:: Work required ::
Ignoring the pictures, repeat every entry below exactly as it appears.

:: Supplied entries ::
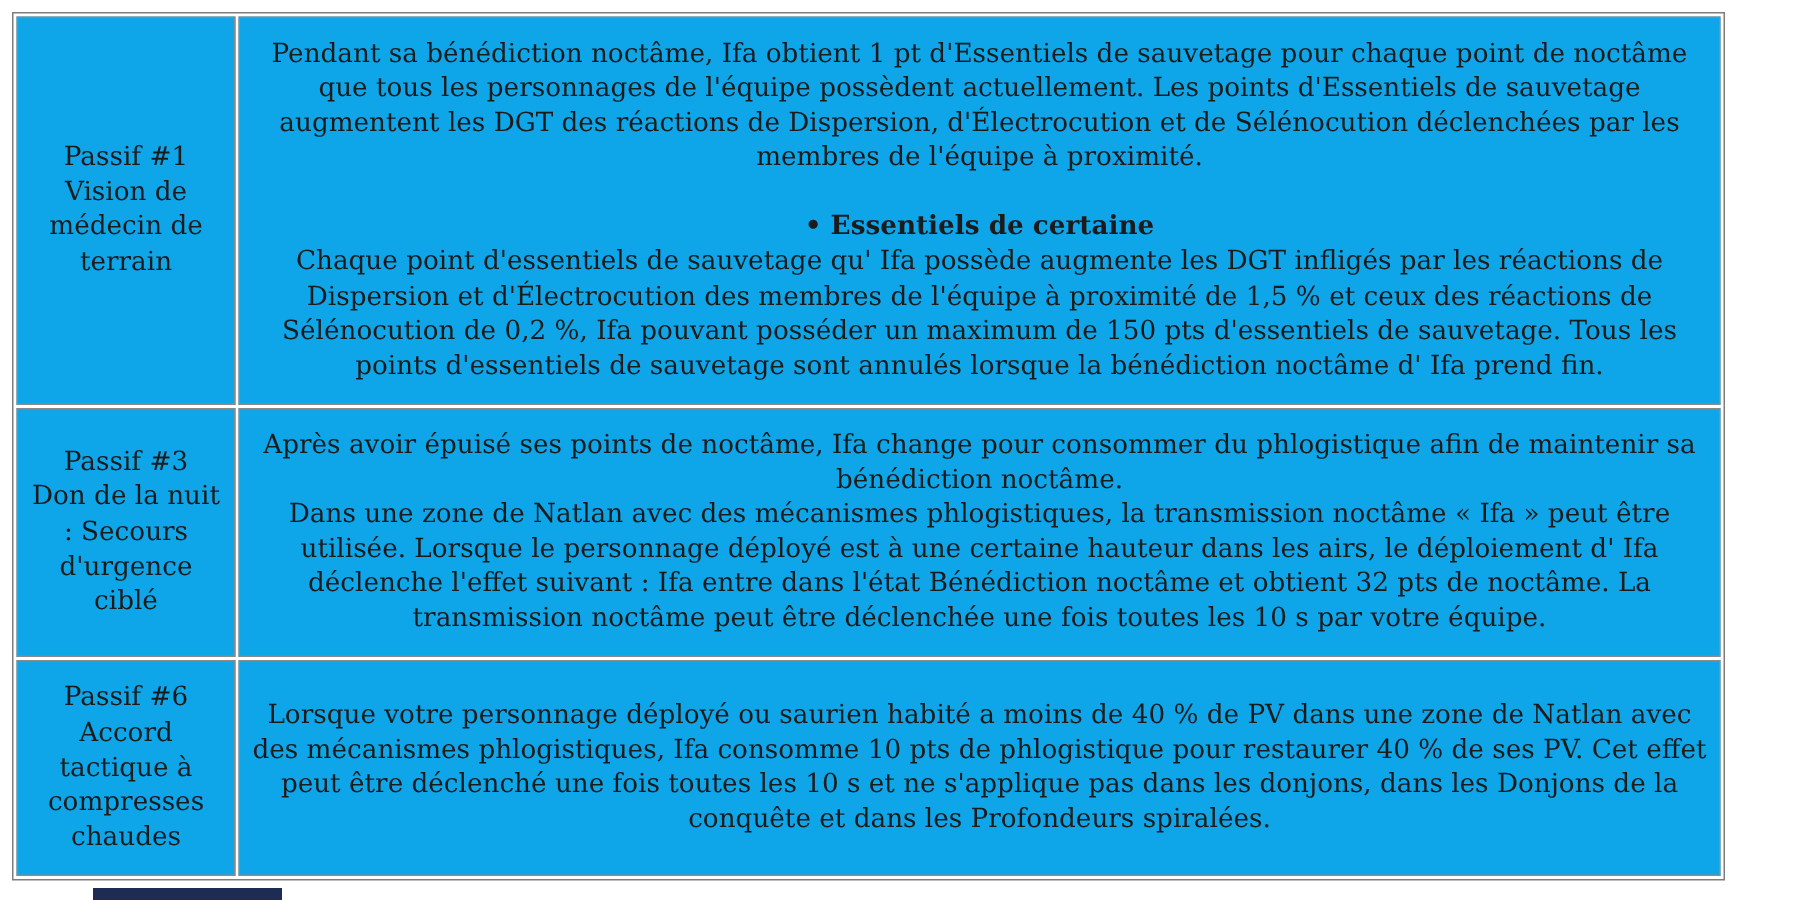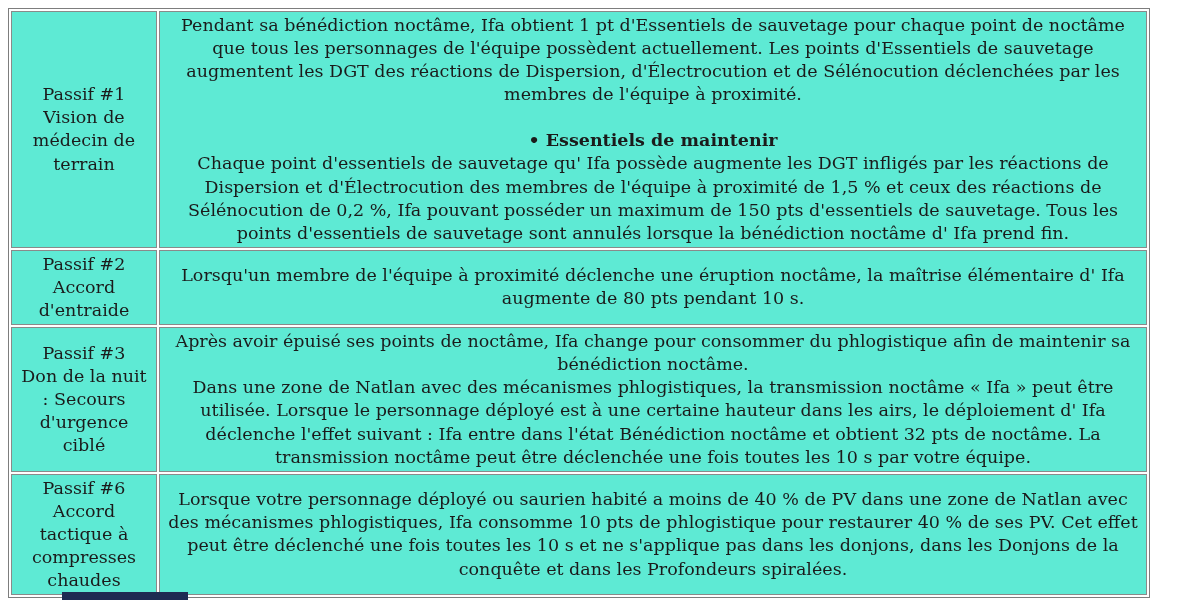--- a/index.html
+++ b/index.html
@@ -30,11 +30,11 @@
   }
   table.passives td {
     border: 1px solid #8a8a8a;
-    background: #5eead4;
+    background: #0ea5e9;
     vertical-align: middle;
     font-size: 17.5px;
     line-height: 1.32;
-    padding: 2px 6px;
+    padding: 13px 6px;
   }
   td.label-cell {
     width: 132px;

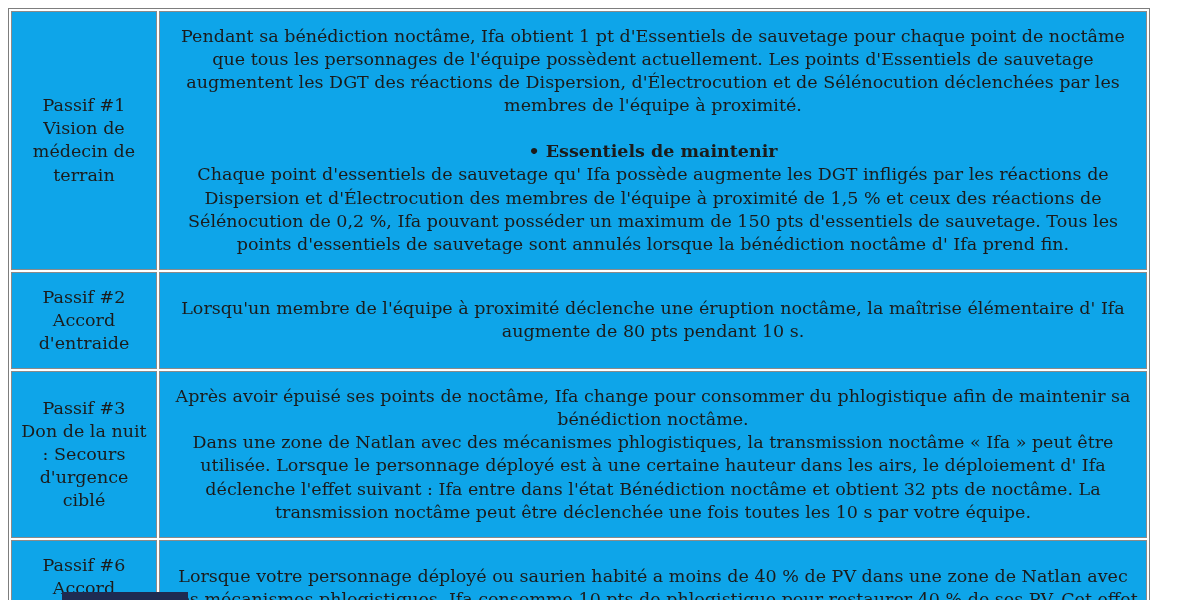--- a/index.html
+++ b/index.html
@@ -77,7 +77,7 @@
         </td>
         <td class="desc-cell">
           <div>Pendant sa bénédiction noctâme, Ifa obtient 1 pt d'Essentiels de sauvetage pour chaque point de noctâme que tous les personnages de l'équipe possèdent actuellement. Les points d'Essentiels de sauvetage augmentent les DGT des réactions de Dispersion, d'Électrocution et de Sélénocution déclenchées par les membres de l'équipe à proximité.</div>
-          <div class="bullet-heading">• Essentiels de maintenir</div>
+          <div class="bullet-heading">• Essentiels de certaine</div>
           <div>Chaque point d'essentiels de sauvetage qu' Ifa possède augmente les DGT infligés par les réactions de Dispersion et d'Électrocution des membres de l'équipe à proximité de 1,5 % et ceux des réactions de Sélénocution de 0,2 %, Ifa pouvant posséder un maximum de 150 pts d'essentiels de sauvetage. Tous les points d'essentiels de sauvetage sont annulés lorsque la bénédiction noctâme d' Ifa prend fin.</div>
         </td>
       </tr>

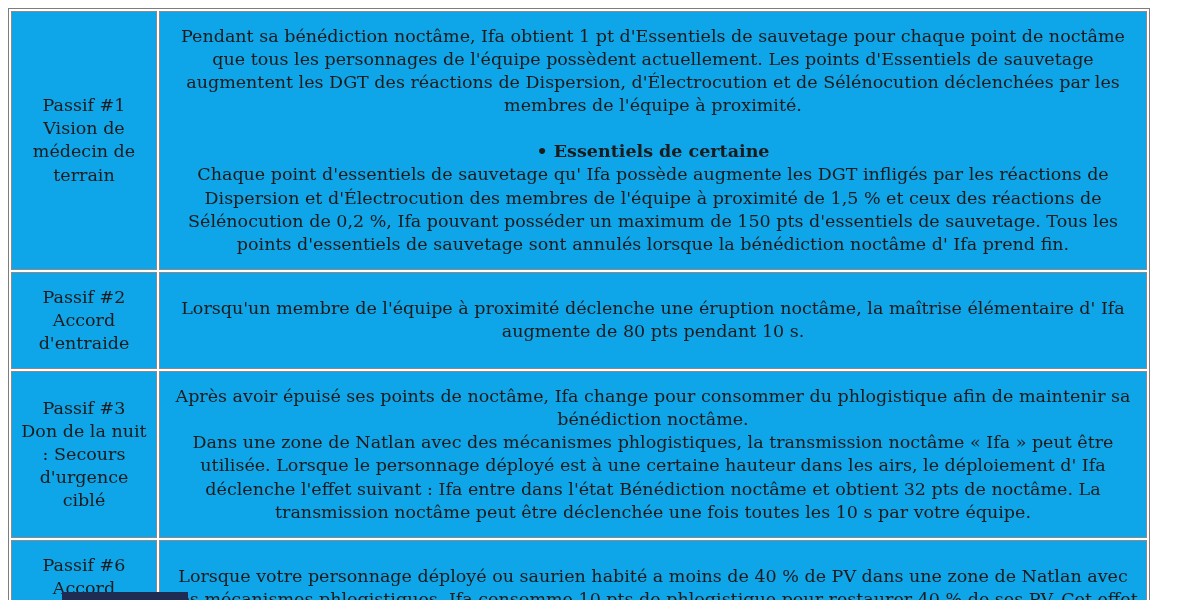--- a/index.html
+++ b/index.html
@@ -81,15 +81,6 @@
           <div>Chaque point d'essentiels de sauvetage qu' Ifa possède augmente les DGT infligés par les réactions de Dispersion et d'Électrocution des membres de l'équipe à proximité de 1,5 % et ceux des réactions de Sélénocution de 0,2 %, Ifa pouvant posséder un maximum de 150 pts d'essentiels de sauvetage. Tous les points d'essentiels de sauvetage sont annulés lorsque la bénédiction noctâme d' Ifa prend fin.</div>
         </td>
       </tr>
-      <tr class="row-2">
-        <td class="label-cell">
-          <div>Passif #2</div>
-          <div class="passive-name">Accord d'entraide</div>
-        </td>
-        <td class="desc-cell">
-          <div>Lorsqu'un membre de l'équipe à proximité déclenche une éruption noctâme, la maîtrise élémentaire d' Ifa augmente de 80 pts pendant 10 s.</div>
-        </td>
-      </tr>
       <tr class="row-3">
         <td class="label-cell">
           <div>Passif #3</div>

:: Finished exercise ::
--- a/index.html
+++ b/index.html
@@ -30,11 +30,11 @@
   }
   table.passives td {
     border: 1px solid #8a8a8a;
-    background: #5eead4;
+    background: #0ea5e9;
     vertical-align: middle;
     font-size: 17.5px;
     line-height: 1.32;
-    padding: 2px 6px;
+    padding: 13px 6px;
   }
   td.label-cell {
     width: 132px;

--- a/index.html
+++ b/index.html
@@ -77,7 +77,7 @@
         </td>
         <td class="desc-cell">
           <div>Pendant sa bénédiction noctâme, Ifa obtient 1 pt d'Essentiels de sauvetage pour chaque point de noctâme que tous les personnages de l'équipe possèdent actuellement. Les points d'Essentiels de sauvetage augmentent les DGT des réactions de Dispersion, d'Électrocution et de Sélénocution déclenchées par les membres de l'équipe à proximité.</div>
-          <div class="bullet-heading">• Essentiels de maintenir</div>
+          <div class="bullet-heading">• Essentiels de certaine</div>
           <div>Chaque point d'essentiels de sauvetage qu' Ifa possède augmente les DGT infligés par les réactions de Dispersion et d'Électrocution des membres de l'équipe à proximité de 1,5 % et ceux des réactions de Sélénocution de 0,2 %, Ifa pouvant posséder un maximum de 150 pts d'essentiels de sauvetage. Tous les points d'essentiels de sauvetage sont annulés lorsque la bénédiction noctâme d' Ifa prend fin.</div>
         </td>
       </tr>

--- a/index.html
+++ b/index.html
@@ -81,15 +81,6 @@
           <div>Chaque point d'essentiels de sauvetage qu' Ifa possède augmente les DGT infligés par les réactions de Dispersion et d'Électrocution des membres de l'équipe à proximité de 1,5 % et ceux des réactions de Sélénocution de 0,2 %, Ifa pouvant posséder un maximum de 150 pts d'essentiels de sauvetage. Tous les points d'essentiels de sauvetage sont annulés lorsque la bénédiction noctâme d' Ifa prend fin.</div>
         </td>
       </tr>
-      <tr class="row-2">
-        <td class="label-cell">
-          <div>Passif #2</div>
-          <div class="passive-name">Accord d'entraide</div>
-        </td>
-        <td class="desc-cell">
-          <div>Lorsqu'un membre de l'équipe à proximité déclenche une éruption noctâme, la maîtrise élémentaire d' Ifa augmente de 80 pts pendant 10 s.</div>
-        </td>
-      </tr>
       <tr class="row-3">
         <td class="label-cell">
           <div>Passif #3</div>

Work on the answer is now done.